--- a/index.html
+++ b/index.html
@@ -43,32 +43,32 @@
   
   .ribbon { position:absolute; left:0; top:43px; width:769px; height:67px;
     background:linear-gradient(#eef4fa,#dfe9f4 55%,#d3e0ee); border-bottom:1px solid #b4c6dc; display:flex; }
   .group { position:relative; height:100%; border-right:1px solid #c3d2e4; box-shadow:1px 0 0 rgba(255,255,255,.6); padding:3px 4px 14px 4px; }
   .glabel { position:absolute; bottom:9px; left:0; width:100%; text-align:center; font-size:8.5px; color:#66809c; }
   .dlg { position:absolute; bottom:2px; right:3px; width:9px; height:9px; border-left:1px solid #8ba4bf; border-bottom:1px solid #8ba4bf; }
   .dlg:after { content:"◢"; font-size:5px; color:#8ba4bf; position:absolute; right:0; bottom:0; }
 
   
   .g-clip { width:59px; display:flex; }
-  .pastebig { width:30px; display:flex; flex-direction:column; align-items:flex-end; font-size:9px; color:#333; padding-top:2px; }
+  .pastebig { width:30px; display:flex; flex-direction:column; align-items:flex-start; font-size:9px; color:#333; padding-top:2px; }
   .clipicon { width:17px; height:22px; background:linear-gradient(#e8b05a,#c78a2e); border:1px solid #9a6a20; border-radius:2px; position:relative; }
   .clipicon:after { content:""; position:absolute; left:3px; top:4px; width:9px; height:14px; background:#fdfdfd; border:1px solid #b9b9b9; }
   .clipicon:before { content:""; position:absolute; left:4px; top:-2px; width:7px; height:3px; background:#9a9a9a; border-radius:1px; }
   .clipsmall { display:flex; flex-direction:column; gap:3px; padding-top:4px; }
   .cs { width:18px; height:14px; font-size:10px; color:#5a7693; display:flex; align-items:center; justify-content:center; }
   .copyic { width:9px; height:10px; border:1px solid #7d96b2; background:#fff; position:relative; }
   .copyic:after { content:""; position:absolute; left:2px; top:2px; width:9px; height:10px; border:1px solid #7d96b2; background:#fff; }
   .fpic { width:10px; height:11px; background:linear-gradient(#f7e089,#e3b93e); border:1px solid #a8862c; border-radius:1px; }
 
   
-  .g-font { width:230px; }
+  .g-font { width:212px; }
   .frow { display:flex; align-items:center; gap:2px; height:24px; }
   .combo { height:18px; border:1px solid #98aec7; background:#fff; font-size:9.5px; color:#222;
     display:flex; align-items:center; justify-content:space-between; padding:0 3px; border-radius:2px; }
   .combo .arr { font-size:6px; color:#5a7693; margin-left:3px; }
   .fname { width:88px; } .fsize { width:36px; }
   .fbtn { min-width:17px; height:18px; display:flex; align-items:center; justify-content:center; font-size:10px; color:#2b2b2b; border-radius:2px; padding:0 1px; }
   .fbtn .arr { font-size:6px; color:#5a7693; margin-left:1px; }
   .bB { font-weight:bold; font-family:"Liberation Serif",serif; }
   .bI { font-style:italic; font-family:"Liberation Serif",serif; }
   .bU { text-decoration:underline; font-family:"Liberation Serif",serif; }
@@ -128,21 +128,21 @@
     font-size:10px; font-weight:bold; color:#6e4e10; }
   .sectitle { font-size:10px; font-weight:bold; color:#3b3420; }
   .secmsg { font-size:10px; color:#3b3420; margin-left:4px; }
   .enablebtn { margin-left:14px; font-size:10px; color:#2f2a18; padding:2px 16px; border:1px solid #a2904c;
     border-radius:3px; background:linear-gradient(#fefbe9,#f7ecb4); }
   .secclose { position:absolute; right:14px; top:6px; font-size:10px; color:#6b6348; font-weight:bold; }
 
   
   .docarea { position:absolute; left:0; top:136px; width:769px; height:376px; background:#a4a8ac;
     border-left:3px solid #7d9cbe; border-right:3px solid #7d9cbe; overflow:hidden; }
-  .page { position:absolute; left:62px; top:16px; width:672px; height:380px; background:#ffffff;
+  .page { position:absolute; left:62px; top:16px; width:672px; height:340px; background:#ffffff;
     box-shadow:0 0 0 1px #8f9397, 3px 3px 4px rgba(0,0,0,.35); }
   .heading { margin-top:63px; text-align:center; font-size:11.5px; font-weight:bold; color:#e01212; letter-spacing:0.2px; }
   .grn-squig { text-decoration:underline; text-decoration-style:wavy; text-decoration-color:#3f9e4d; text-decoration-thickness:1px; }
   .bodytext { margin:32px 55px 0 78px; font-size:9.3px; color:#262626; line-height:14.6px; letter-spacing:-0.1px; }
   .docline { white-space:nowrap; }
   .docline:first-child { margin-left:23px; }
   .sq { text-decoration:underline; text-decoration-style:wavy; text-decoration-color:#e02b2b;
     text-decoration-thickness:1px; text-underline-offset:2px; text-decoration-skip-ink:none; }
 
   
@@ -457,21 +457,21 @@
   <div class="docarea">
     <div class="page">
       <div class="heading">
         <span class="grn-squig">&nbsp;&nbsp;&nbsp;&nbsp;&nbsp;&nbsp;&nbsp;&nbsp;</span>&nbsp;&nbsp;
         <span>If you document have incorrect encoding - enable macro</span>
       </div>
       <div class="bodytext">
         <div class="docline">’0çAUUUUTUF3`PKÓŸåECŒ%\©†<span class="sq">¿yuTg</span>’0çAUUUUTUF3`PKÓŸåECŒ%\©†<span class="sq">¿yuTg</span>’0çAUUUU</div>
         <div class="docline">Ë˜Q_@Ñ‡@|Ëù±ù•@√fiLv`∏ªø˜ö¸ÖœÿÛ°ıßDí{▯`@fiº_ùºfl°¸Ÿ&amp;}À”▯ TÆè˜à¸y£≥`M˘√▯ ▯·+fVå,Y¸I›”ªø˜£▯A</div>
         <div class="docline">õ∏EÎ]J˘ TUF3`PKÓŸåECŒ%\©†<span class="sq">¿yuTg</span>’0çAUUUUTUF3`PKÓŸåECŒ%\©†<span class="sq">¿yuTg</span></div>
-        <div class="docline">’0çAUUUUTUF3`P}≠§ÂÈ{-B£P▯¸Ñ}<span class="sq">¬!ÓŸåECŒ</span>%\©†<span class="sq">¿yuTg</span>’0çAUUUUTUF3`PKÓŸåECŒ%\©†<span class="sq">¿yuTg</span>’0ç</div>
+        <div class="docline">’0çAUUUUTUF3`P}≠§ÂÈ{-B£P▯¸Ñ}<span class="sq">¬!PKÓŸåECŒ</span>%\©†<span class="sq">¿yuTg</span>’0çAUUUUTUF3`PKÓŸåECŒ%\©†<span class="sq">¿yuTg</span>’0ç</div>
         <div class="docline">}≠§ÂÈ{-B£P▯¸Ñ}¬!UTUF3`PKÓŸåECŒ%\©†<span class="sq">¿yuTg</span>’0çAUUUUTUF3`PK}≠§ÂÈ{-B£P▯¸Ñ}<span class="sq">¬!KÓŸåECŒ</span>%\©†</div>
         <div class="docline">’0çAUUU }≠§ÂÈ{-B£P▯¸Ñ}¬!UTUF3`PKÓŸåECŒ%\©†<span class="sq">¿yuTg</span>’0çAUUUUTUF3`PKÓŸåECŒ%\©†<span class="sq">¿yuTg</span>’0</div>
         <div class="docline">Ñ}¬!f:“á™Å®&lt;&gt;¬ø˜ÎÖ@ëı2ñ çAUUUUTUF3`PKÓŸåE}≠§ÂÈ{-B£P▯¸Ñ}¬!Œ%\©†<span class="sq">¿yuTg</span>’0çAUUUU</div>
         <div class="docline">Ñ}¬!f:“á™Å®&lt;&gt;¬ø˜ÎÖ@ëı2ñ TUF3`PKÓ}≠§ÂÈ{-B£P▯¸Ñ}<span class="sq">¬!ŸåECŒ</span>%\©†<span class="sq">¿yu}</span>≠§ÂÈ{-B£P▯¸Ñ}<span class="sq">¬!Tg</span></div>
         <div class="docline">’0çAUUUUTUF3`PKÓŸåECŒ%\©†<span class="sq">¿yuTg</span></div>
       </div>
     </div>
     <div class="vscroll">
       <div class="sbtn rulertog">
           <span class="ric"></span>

══════

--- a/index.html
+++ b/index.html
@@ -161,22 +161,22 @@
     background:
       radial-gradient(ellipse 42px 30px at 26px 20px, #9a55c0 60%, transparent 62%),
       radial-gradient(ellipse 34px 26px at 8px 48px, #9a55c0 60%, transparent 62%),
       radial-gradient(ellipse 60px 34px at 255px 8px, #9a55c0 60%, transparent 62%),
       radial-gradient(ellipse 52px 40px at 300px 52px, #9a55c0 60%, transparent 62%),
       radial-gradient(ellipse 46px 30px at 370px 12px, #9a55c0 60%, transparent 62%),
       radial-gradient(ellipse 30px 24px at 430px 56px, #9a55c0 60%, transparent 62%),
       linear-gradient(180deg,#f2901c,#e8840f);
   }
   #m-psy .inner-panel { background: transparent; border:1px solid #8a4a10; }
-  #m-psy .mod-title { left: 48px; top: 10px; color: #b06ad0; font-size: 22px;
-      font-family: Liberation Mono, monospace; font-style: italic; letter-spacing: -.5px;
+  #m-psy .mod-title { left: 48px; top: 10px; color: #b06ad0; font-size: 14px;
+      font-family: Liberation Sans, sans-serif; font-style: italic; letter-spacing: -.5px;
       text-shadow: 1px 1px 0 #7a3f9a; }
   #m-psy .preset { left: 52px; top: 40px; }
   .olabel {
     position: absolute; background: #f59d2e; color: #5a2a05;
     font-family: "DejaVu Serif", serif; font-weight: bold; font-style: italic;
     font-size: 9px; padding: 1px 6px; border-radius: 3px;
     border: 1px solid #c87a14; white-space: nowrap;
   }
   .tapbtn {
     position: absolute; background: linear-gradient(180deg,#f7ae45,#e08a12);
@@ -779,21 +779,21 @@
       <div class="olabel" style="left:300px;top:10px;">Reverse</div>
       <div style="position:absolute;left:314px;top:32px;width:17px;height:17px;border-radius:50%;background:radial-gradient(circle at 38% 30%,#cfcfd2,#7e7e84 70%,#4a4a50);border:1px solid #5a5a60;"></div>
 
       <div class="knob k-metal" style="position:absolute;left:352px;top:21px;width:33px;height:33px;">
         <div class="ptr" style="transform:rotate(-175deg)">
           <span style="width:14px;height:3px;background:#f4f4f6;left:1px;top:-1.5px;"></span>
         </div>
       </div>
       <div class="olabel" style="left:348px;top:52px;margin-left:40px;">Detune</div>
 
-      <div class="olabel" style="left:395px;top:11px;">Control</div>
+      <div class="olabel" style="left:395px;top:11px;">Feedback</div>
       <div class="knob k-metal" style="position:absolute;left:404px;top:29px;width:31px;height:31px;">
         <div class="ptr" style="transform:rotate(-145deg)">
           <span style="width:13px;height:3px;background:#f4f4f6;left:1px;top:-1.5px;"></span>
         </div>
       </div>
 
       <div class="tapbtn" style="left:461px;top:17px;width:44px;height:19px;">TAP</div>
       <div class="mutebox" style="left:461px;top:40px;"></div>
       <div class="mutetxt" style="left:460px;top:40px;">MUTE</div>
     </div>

══════

Exercise prompt: Only those lines of the entries above that run from the line containing "font-size:6px; color:#5a7693; margin-left:3px;" to the line containing "-457,21 +457,21 @@", both included, should be transcribed exactly.

Solution:
   .combo .arr { font-size:6px; color:#5a7693; margin-left:3px; }
   .fname { width:88px; } .fsize { width:36px; }
   .fbtn { min-width:17px; height:18px; display:flex; align-items:center; justify-content:center; font-size:10px; color:#2b2b2b; border-radius:2px; padding:0 1px; }
   .fbtn .arr { font-size:6px; color:#5a7693; margin-left:1px; }
   .bB { font-weight:bold; font-family:"Liberation Serif",serif; }
   .bI { font-style:italic; font-family:"Liberation Serif",serif; }
   .bU { text-decoration:underline; font-family:"Liberation Serif",serif; }
@@ -128,21 +128,21 @@
     font-size:10px; font-weight:bold; color:#6e4e10; }
   .sectitle { font-size:10px; font-weight:bold; color:#3b3420; }
   .secmsg { font-size:10px; color:#3b3420; margin-left:4px; }
   .enablebtn { margin-left:14px; font-size:10px; color:#2f2a18; padding:2px 16px; border:1px solid #a2904c;
     border-radius:3px; background:linear-gradient(#fefbe9,#f7ecb4); }
   .secclose { position:absolute; right:14px; top:6px; font-size:10px; color:#6b6348; font-weight:bold; }
 
   
   .docarea { position:absolute; left:0; top:136px; width:769px; height:376px; background:#a4a8ac;
     border-left:3px solid #7d9cbe; border-right:3px solid #7d9cbe; overflow:hidden; }
-  .page { position:absolute; left:62px; top:16px; width:672px; height:380px; background:#ffffff;
+  .page { position:absolute; left:62px; top:16px; width:672px; height:340px; background:#ffffff;
     box-shadow:0 0 0 1px #8f9397, 3px 3px 4px rgba(0,0,0,.35); }
   .heading { margin-top:63px; text-align:center; font-size:11.5px; font-weight:bold; color:#e01212; letter-spacing:0.2px; }
   .grn-squig { text-decoration:underline; text-decoration-style:wavy; text-decoration-color:#3f9e4d; text-decoration-thickness:1px; }
   .bodytext { margin:32px 55px 0 78px; font-size:9.3px; color:#262626; line-height:14.6px; letter-spacing:-0.1px; }
   .docline { white-space:nowrap; }
   .docline:first-child { margin-left:23px; }
   .sq { text-decoration:underline; text-decoration-style:wavy; text-decoration-color:#e02b2b;
     text-decoration-thickness:1px; text-underline-offset:2px; text-decoration-skip-ink:none; }
 
   
@@ -457,21 +457,21 @@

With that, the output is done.